(Itemized modification records)
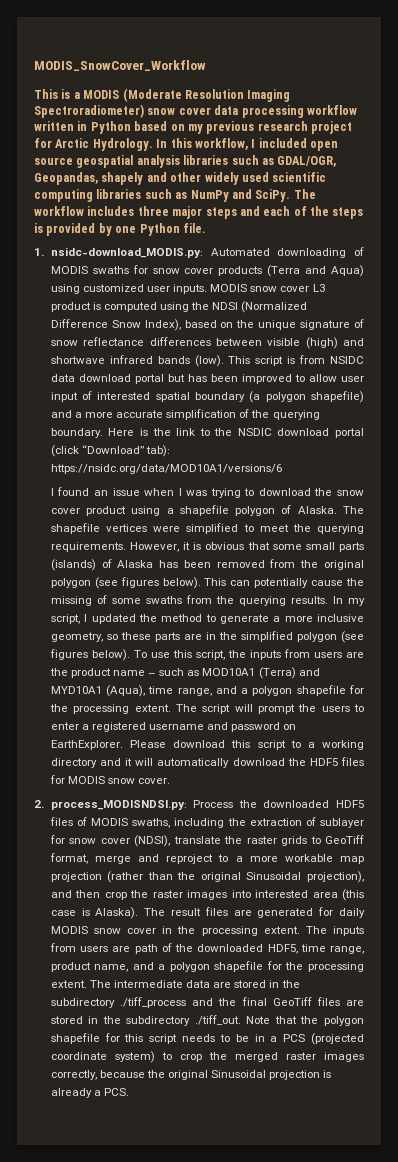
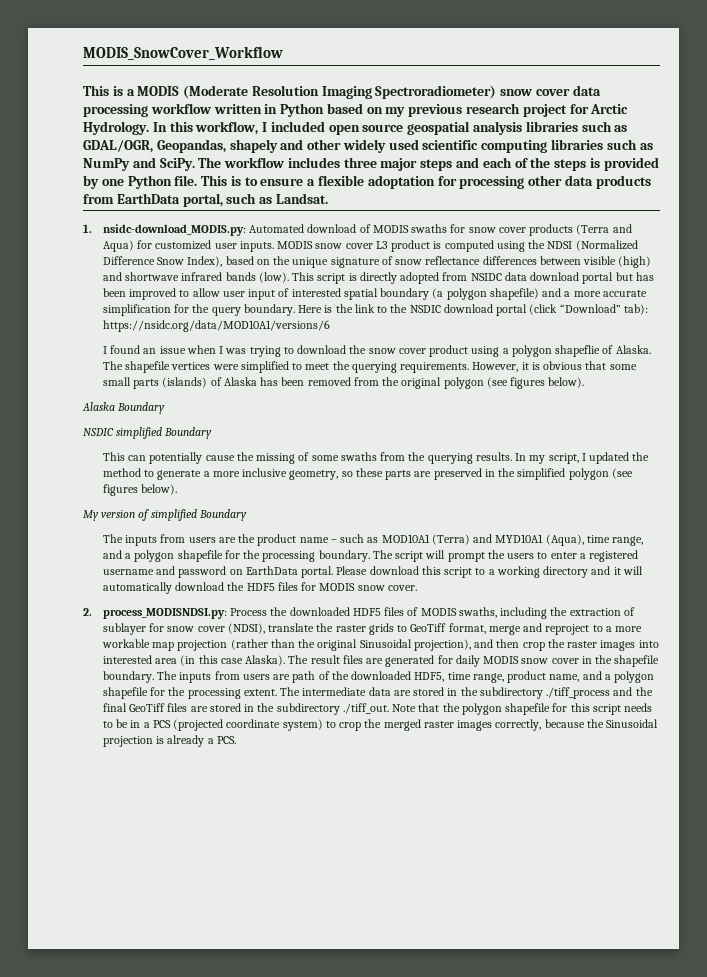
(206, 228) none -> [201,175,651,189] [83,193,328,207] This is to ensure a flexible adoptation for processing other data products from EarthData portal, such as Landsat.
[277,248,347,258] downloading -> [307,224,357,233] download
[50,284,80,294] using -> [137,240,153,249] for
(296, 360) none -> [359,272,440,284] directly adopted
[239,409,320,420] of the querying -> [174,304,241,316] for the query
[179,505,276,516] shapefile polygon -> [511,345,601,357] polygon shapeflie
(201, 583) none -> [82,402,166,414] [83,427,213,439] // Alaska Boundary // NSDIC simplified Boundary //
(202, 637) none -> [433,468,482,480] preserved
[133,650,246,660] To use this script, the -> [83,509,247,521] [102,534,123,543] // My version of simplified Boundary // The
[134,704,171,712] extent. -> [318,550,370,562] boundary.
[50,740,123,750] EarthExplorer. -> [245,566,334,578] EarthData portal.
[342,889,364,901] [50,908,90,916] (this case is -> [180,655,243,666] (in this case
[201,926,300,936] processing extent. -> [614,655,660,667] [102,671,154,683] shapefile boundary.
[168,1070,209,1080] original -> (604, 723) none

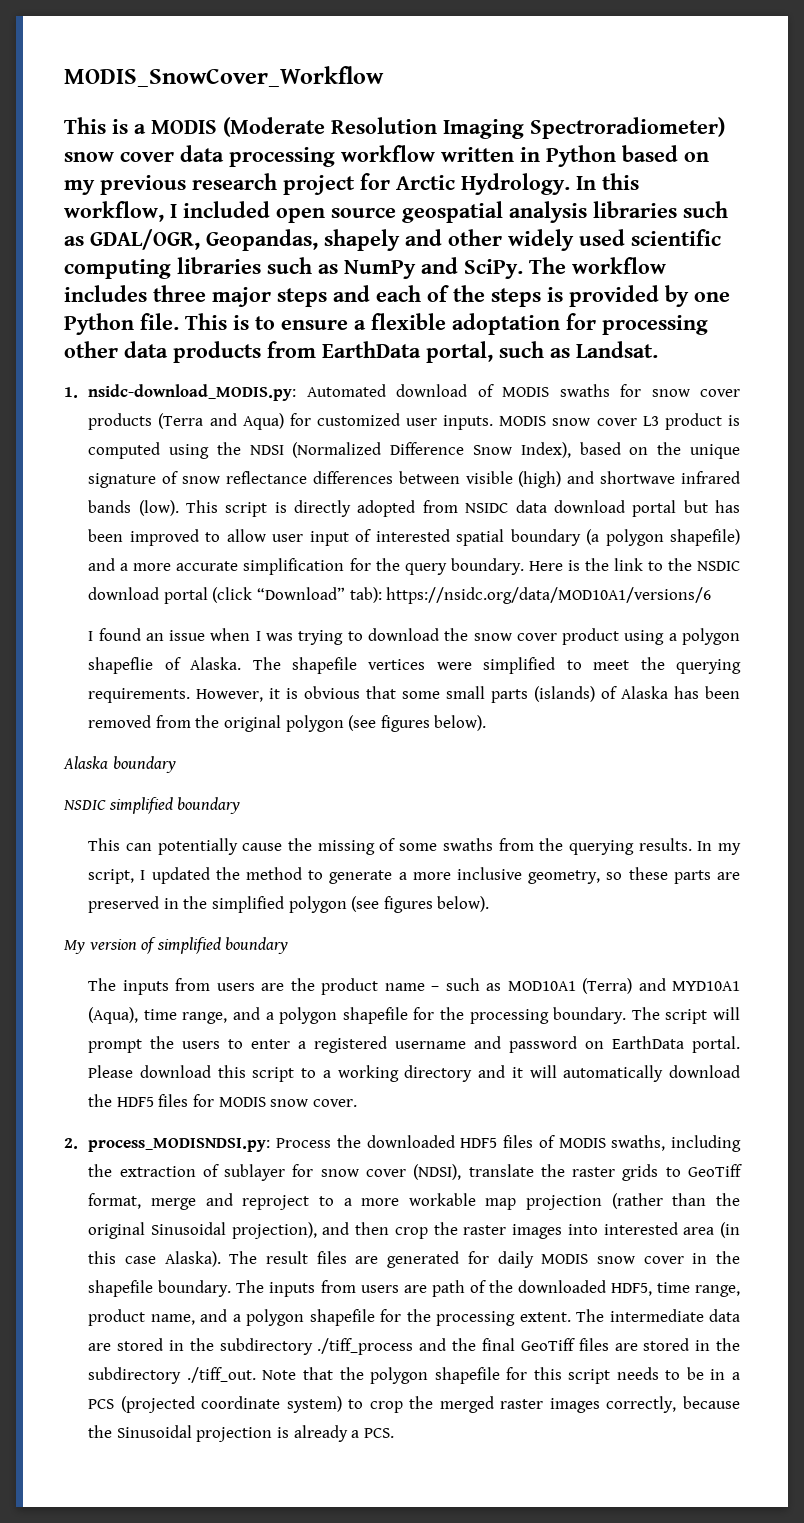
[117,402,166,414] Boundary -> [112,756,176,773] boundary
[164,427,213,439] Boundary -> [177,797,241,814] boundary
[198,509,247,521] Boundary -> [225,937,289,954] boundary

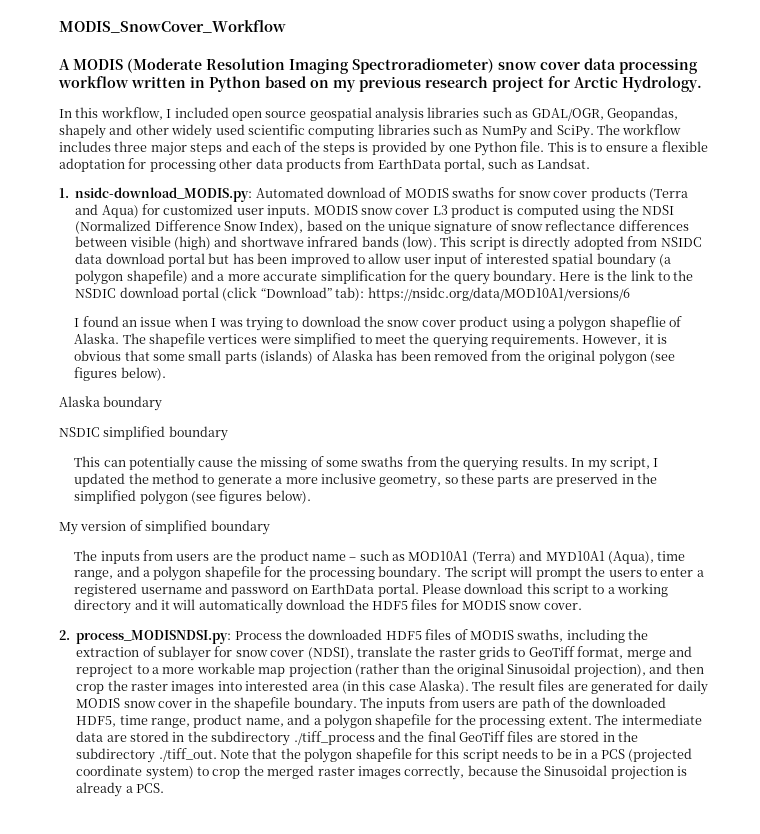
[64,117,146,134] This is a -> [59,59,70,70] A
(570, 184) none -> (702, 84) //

■ EXERCISE REQUIREMENTS ■
Print out every record above exactly as given. Do not include the pictures.

■ SOLUTION BELOW ■
(206, 228) none -> [201,175,651,189] [83,193,328,207] This is to ensure a flexible adoptation for processing other data products from EarthData portal, such as Landsat.
[277,248,347,258] downloading -> [307,224,357,233] download
[50,284,80,294] using -> [137,240,153,249] for
(296, 360) none -> [359,272,440,284] directly adopted
[239,409,320,420] of the querying -> [174,304,241,316] for the query
[179,505,276,516] shapefile polygon -> [511,345,601,357] polygon shapeflie
(201, 583) none -> [82,402,166,414] [83,427,213,439] // Alaska Boundary // NSDIC simplified Boundary //
(202, 637) none -> [433,468,482,480] preserved
[133,650,246,660] To use this script, the -> [83,509,247,521] [102,534,123,543] // My version of simplified Boundary // The
[134,704,171,712] extent. -> [318,550,370,562] boundary.
[50,740,123,750] EarthExplorer. -> [245,566,334,578] EarthData portal.
[342,889,364,901] [50,908,90,916] (this case is -> [180,655,243,666] (in this case
[201,926,300,936] processing extent. -> [614,655,660,667] [102,671,154,683] shapefile boundary.
[168,1070,209,1080] original -> (604, 723) none

[117,402,166,414] Boundary -> [112,756,176,773] boundary
[164,427,213,439] Boundary -> [177,797,241,814] boundary
[198,509,247,521] Boundary -> [225,937,289,954] boundary

[64,117,146,134] This is a -> [59,59,70,70] A
(570, 184) none -> (702, 84) //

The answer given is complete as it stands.